Wirtschaftsforschungsinstitute:Deutscher Wirtschaftsboom vorerst zu Ende

Produktion im BMW-Werk Leipzig

Auch die Probleme der deutschen Autoindustrie sind ein Grund für die Prognose.

(Foto: dpa)
  • Die führenden Wirtschaftsforschungsinstitute korrigieren ihre gemeinsame Prognose für das Wirtschaftswachstum im laufenden Jahr auf nur noch 0,8 Prozent.
  • Das liege am Brexit, am Handelsstreit der USA und China, aber auch an der Rentenpolitik der Bundesregierung.
  • Die Institute gehen aber nicht von einer Rezession aus, im Jahr 2020 soll die Wirtschaft wieder stärker wachsen.

"Der langjährige Aufschwung der deutschen Wirtschaft ist zu Ende", sagt der stellvertretende Präsident des Instituts für Wirtschaftsforschung Halle (IWH), Oliver Holtemöller. Die führenden Wirtschaftsforschungsinstitute korrigierten am Donnerstag ihre gemeinsame Wachstumsprognose auf nur noch 0,8 Prozent Wachstum des Bruttoinlandsprodukts (BIP) im laufenden Jahr. Im Herbst hatten die Institute noch ein Wachstum von 1,9 Prozent vorausgesagt. Im vergangenen Jahr ist das Bruttoinlandsprodukt um 1,5 Prozent gewachsen.

Ein Wirtschaftswachstum von weniger als einem Prozent, wie es die Wirtschaftsforschungsinstitute prognostizieren, gab es zuletzt im Jahr 2013. Damals wuchs das BIP nur um 0,5 Prozent. Die Institute sind mit ihrer Prognose nicht allein: Auch die Bundesregierung hat im Januar ihre Prognose vom Herbst korrigiert, von 1,8 auf ein Prozent.

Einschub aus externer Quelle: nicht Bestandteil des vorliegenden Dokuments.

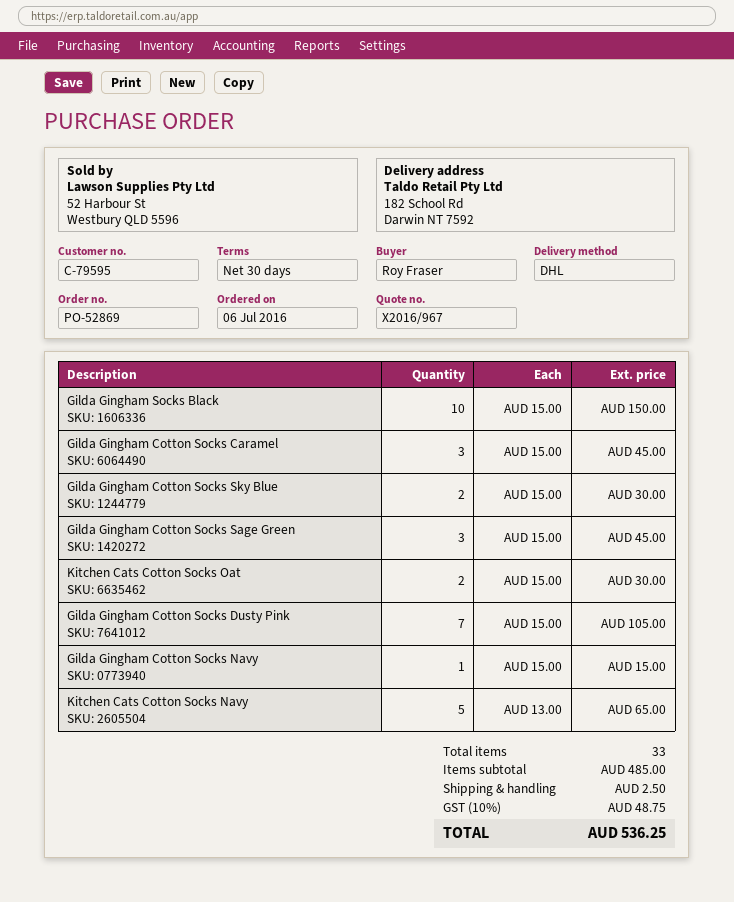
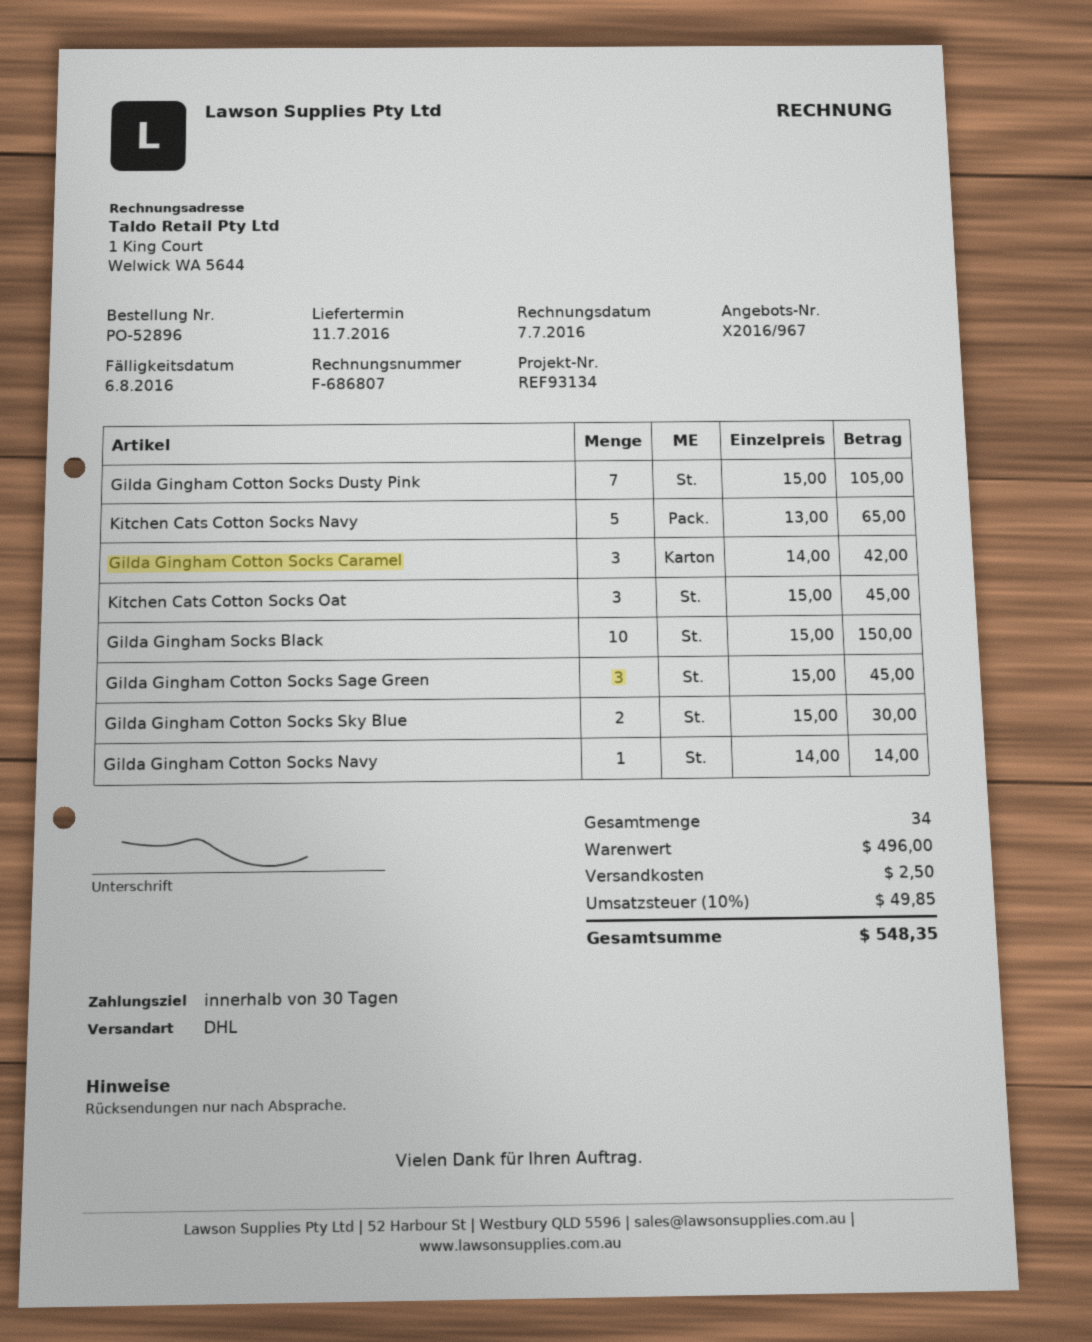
order number: PO-52869 -> PO-52896
Gilda Gingham Cotton Socks Caramel: 3 x 15.00 = 45.00 -> 3 x 14.00 = 42.00
Kitchen Cats Cotton Socks Oat: 2 x 15.00 = 30.00 -> 3 x 15.00 = 45.00
Gilda Gingham Cotton Socks Navy: 1 x 15.00 = 15.00 -> 1 x 14.00 = 14.00
total quantity: 33 -> 34
subtotal: 485.00 -> 496.00
tax: 10% = 48.75 -> 10% = 49.85
total: 536.25 -> 548.35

Viele Experten schätzen das Risiko eines Brexit ohne Abkommen mit der Europäischen Union mittlerweile als recht hoch ein. Auch Ökonom Holtemöller sieht darin ein Problem, denn ein Brexit ohne Vertrag belaste auch das deutsche Wirtschaftswachstum. Risiken sehen die Experten außerdem im noch ungelösten Handelsstreit zwischen den beiden weltgrößten Volkswirtschaften USA und China. In Deutschland bremsten Fachkräftemangel, Lieferengpässe sowie Schwierigkeiten in der Autoindustrie die Konjunktur.

Keine Rezession und wieder deutlich mehr Wachstum in zwei Jahren

"Auch die deutsche Wirtschaftspolitik schafft Risiken, etwa indem sie die langfristige Stabilität der gesetzlichen Rentenversicherung durch erhebliche Leistungsausweitungen belastet, die aus dem Beitragsaufkommen nicht zu finanzieren sein werden", kritisieren die Institute. Am 1. Juli werden die Renten im Westen um etwas mehr als drei Prozent und im Osten um fast vier Prozent erhöht. In Deutschland werden in Zukunft aber immer weniger Menschen im arbeitsfähigen Alter und immer mehr im Rentenalter leben. Wer die höheren Renten langfristig bezahlen soll, sei nicht klar.

Die Institute gehen nur von einer kurzfristig schwachen Konjunktur aus. 2020 werde das BIP wieder um 1,8 Prozent wachsen, prognostizieren sie. Auch eine Rezession, also ein negatives Wirtschaftswachstum, drohe nicht. Die Zahl der Erwerbstätigen soll bis 2020 auf 45,5 Millionen steigen, was rund 700 000 mehr wären als 2018. Gleichzeitig soll die Zahl der Arbeitslosen auf 2,1 Millionen sinken. Die Arbeitslosenquote würde also ebenfalls weiter sinken.